Alright, I'm in for this game.

Not too bad for the first few minutes...about what I expected. We need to defend the back door better. The Nuggs run a lot of backdoors for the lob. Nice to see Wally hit that 3...hopefully he can shoot out of his slump tonight.


----------



## JuX (Oct 11, 2005)

Elson is out with 2 quick fouls, should be a bit better for us.


----------



## JuX (Oct 11, 2005)

KG with 3 TOs already in the game.

Cut this crap, would you please?


----------



## JuX (Oct 11, 2005)

McCants with 2 points quicky after he entered the game.


----------



## JuX (Oct 11, 2005)

6 points for McCants in first quarter.

Game tied at 24-24. End of 1st.


----------



## sheefo13 (Jul 13, 2002)

McCants and Huddy playing nice. KG starting to pick it up. Tied though at the end of 1, 24 up.


----------



## JuX (Oct 11, 2005)

Dupree with 4 quick points.


----------



## JuX (Oct 11, 2005)

McCants with his first career double digit points.


----------



## ian (Jun 4, 2003)

What's up with KM


----------



## moss_is_1 (Jun 14, 2004)

martin is hurt..i believe its a sprained ankle? but im not sure...not too good a second quarter...garnett only took 2 shots in the quarter...down 7


----------



## JuX (Oct 11, 2005)

Awful 2nd quarter.


----------



## JuX (Oct 11, 2005)

Wally 3-3 from downtown, 9 points.


----------



## JuX (Oct 11, 2005)

Yet the team is shooting horribly tonight, percentagewise.


----------



## G-Force (Jan 4, 2005)

What is Camby doing with 17 boards with 4:49 to go in the third quarter? The T-Wolves only have 18 as a team.

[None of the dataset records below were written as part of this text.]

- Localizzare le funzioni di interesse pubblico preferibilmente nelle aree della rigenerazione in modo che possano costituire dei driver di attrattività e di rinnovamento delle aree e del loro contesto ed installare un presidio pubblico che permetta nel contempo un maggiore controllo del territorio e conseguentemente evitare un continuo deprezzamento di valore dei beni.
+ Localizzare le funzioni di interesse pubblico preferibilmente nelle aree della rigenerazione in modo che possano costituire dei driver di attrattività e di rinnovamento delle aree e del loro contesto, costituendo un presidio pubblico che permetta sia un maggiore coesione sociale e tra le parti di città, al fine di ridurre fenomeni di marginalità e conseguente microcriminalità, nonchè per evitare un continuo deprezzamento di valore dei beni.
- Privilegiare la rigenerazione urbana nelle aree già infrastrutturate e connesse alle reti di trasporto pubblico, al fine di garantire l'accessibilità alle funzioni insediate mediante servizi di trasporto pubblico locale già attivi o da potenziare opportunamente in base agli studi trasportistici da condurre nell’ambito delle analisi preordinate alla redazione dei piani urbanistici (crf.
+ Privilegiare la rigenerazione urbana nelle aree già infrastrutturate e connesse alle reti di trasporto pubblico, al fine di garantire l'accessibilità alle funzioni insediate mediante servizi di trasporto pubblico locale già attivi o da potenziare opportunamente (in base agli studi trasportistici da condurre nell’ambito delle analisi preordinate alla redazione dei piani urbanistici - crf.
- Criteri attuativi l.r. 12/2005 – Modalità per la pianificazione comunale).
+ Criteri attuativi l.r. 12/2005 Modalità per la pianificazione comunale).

Somebody please unleash KG and give him permission to shoot more. Meanwhile, Denver is shooting 56% from the field.


----------



## JuX (Oct 11, 2005)

Minnesota's shooting woe is at the perfect 40% as the 3rd quarter ends.

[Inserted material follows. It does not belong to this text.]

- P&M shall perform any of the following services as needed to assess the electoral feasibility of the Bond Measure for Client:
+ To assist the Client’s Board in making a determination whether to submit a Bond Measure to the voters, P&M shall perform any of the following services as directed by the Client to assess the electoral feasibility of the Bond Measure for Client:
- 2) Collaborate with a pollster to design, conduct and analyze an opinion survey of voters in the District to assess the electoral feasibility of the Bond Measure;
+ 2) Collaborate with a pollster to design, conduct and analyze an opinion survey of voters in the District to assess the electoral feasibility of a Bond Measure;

KG needs to get more aggressive with a ball in his hands in 4th.


----------



## The King of the World (Dec 28, 2003)

I just cannot believe how poorly we are shooting as a team. Make layups!!!

And that technical was bull****.


----------



## JuX (Oct 11, 2005)

Dang.


----------



## The King of the World (Dec 28, 2003)

Two years from now, McCants doesn't get either of those techs. That dunk was nice though. :yes:


----------



## moss_is_1 (Jun 14, 2004)

mccants ejected now...on a HUGE dunk on camby...half of cambys blocks havent been blocks...he hasnt even touched the ball...but we're getting beat pretty bad...cant take advantage of TO's and shooting terrible...and outrebounded 52-27!??!? WTF


----------



## JuX (Oct 11, 2005)

Yep, that's our main reason we're going to lose tonight.


----------



## The King of the World (Dec 28, 2003)

Like I said in an earlier post...Camby beasts on our thin frontcourt. He is/was a monster tonight...dude is so underrated.


----------



## JuX (Oct 11, 2005)

Wally World get 4 points in like 8 seconds, which is a little bit of benefit but isnt going to help to win the game though.


----------



## The King of the World (Dec 28, 2003)

I'm out...later y'all.


----------



## NugzFan (Jul 26, 2002)

sheefo13 said:


> *Predicition:*W
> *Prediction Record:*(4-1)


update: 4-2.


----------



## NugzFan (Jul 26, 2002)

good game.


----------



## Flanders (Jul 24, 2004)

Here are some things I noticed from the game tonight:

- One of KG's worst performances lately. 
- McCants showed some flashes of talent on the court tonight.
- I want Camby on my fantasy team.
- We need a center. Still.
- Jaric didn't play well tonight, outmatched by Earl Boykins.
- Carmelo was aggressive tonight and played well, but Camby got them the win.
- Marcus Camby is a god.
- Earl Boykins is an assassin.
- Trading Wally for a center wouldn't hurt. 
- I like what I'm seeing from Dupree.
- Coach Casey needs to find an 8/9-man rotation soon.


----------



## Timmons (May 25, 2005)

Sorry Wolf fans.

I wansn't able to post during the game because I was in the Coors Box watching it live from the Pepsi Center (dubbed the best arena in the land by USA Today!)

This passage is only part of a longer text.